** Opening DATASET CONTENT block **
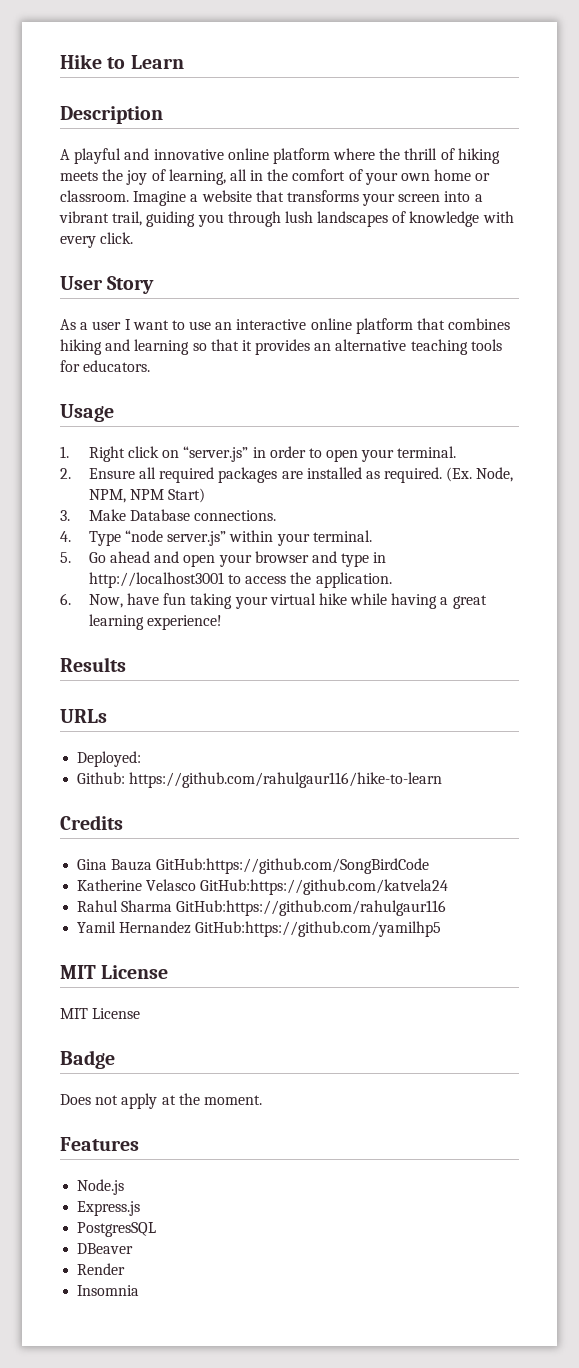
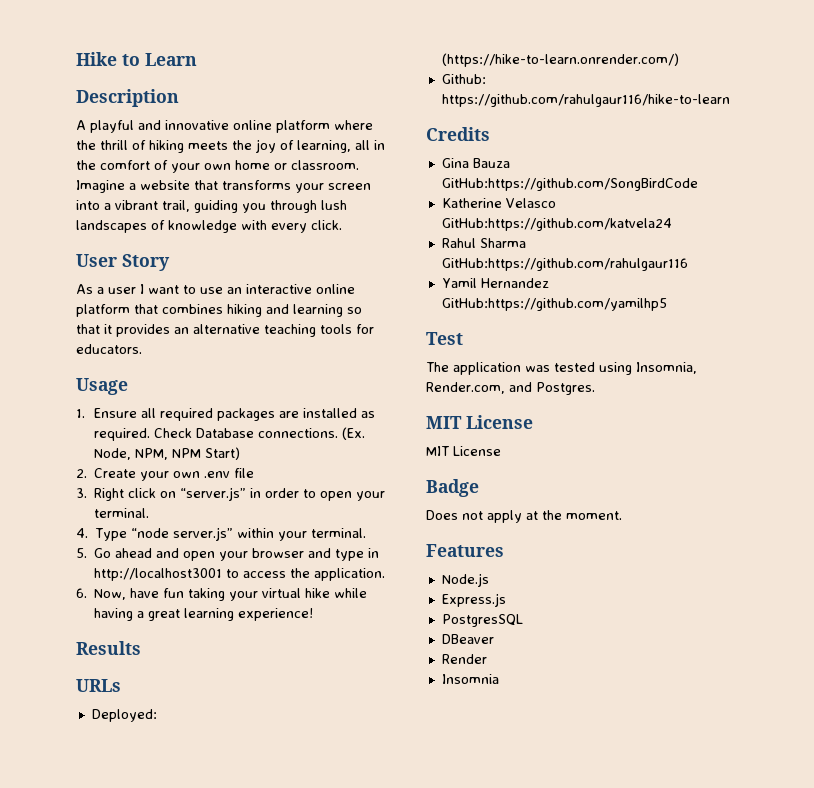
- 1. Right click on “server.js” in order to open your terminal.
+ 1. Ensure all required packages are installed as required. Check Database connections. (Ex. Node, NPM, NPM Start)
+ 2. Create your own .env file
+ 3. Right click on “server.js” in order to open your terminal.
- 2. Ensure all required packages are installed as required. (Ex. Node, NPM, NPM Start)
- 3. Make Database connections.
- Deployed:
+ Deployed: (https://hike-to-learn.onrender.com/)
+ Test
+ The application was tested using Insomnia, Render.com, and Postgres.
** Closing DATASET CONTENT block **
[WHAT YOU NEED TO DO]:
After locating the line that holds "- 2. Ensure", print it and each line after it through the end of the data, exactly as it stands.

[ANSWER FOR THIS EXERCISE]:
- 2. Ensure all required packages are installed as required. (Ex. Node, NPM, NPM Start)
- 3. Make Database connections.
- Deployed:
+ Deployed: (https://hike-to-learn.onrender.com/)
+ Test
+ The application was tested using Insomnia, Render.com, and Postgres.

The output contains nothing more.